◆ Exercise instructions
Once you find the line containing "left: 458px ->" in the data below, copy it and each following line exactly, up to and including the line containing "html: <div>ViewGroupA</div> ->", and nothing else.

----- Data excerpts -----

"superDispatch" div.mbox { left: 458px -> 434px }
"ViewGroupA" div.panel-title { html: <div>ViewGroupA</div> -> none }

-----
----- Data excerpts -----

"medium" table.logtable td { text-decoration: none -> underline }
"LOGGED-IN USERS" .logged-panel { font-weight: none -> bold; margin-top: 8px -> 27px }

-----
----- Data excerpts -----

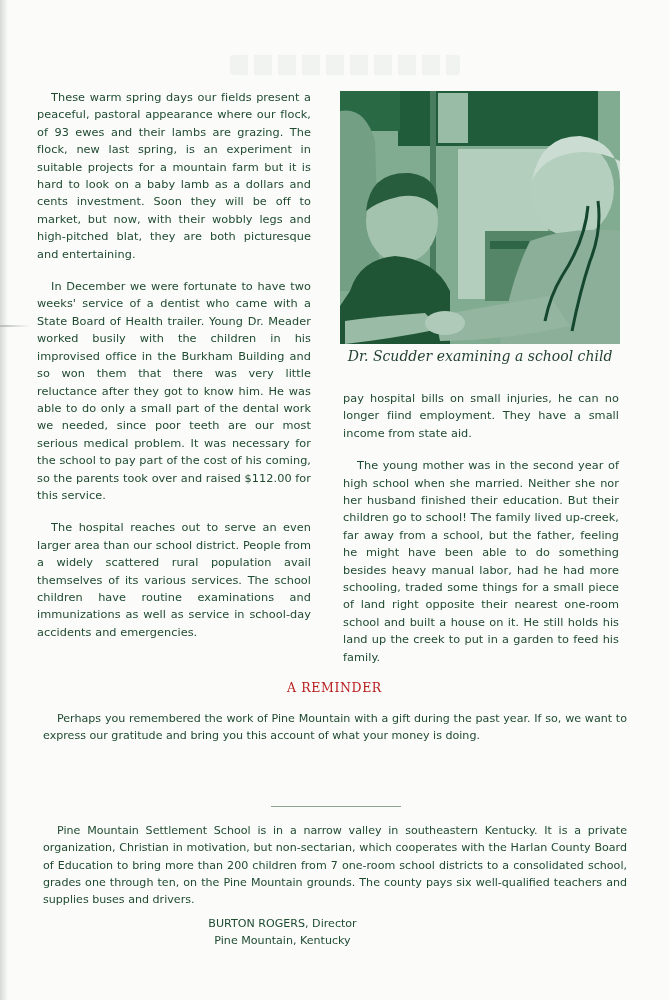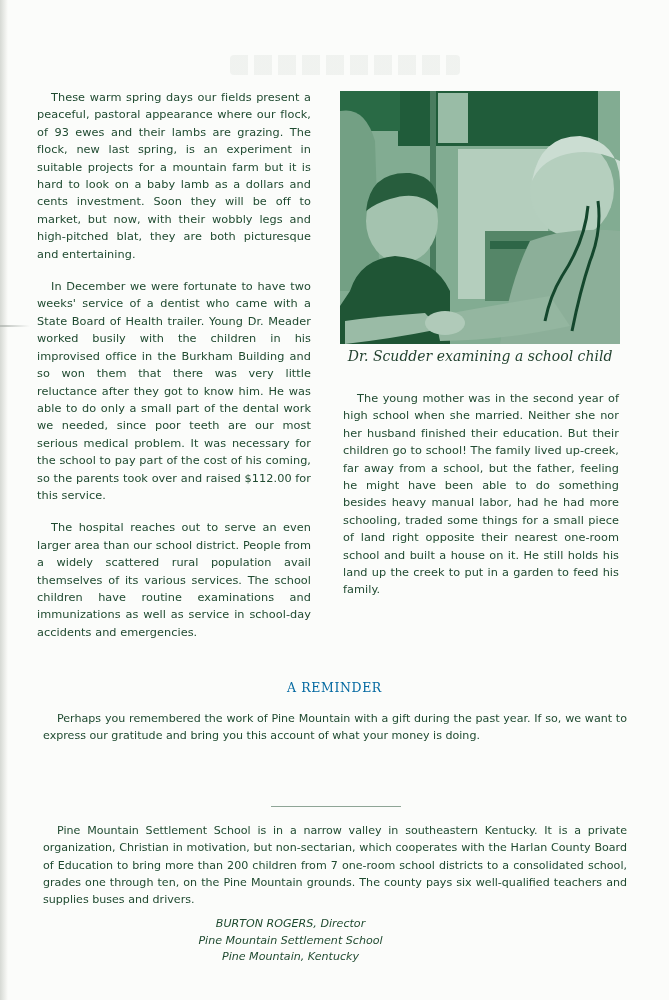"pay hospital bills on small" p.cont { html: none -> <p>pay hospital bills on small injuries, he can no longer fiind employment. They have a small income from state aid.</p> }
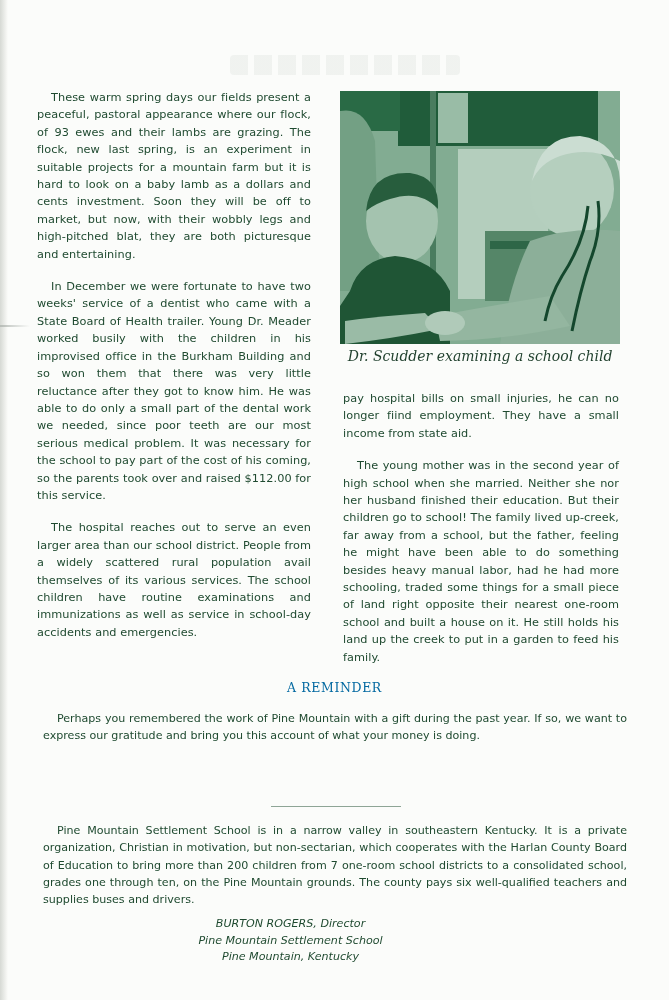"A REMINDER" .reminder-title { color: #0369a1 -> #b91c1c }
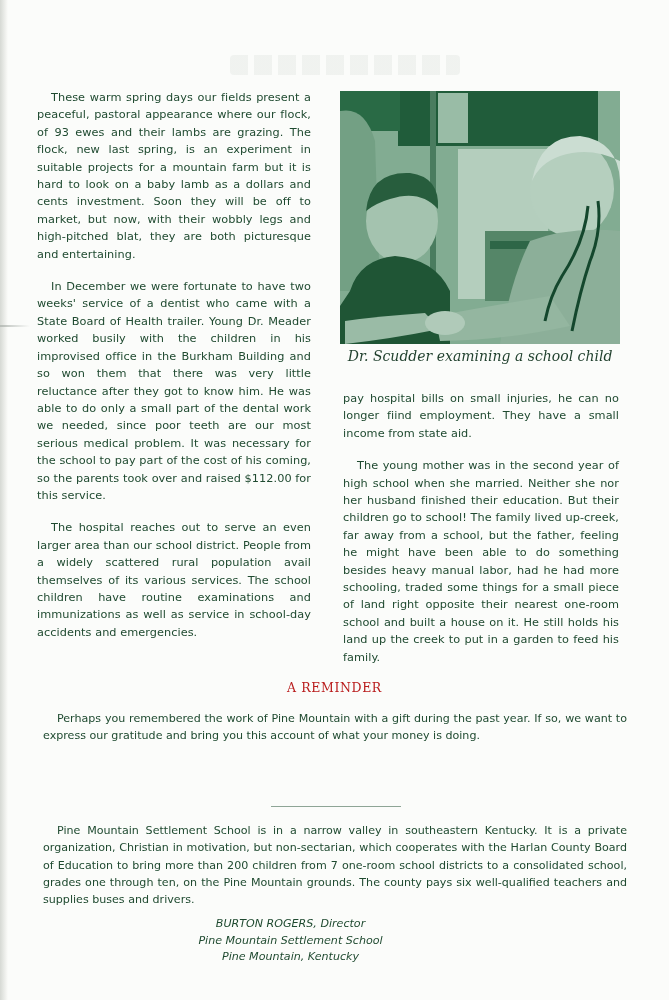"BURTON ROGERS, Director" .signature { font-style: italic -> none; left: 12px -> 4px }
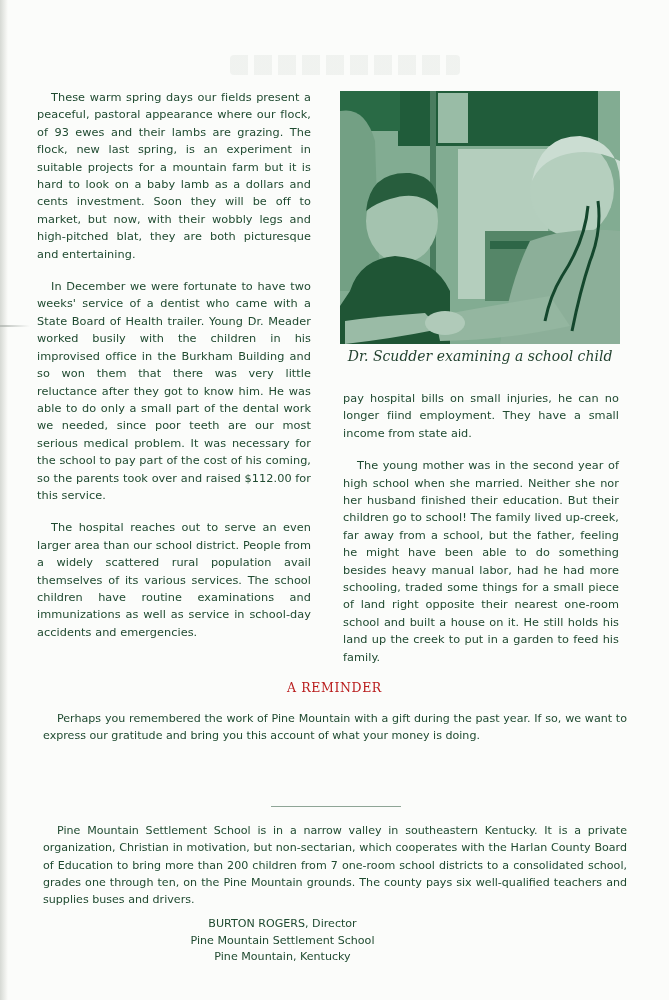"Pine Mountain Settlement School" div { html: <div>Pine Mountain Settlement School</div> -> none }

-----

◆ Your response
"superDispatch" div.mbox { left: 458px -> 434px }
"ViewGroupA" div.panel-title { html: <div>ViewGroupA</div> -> none }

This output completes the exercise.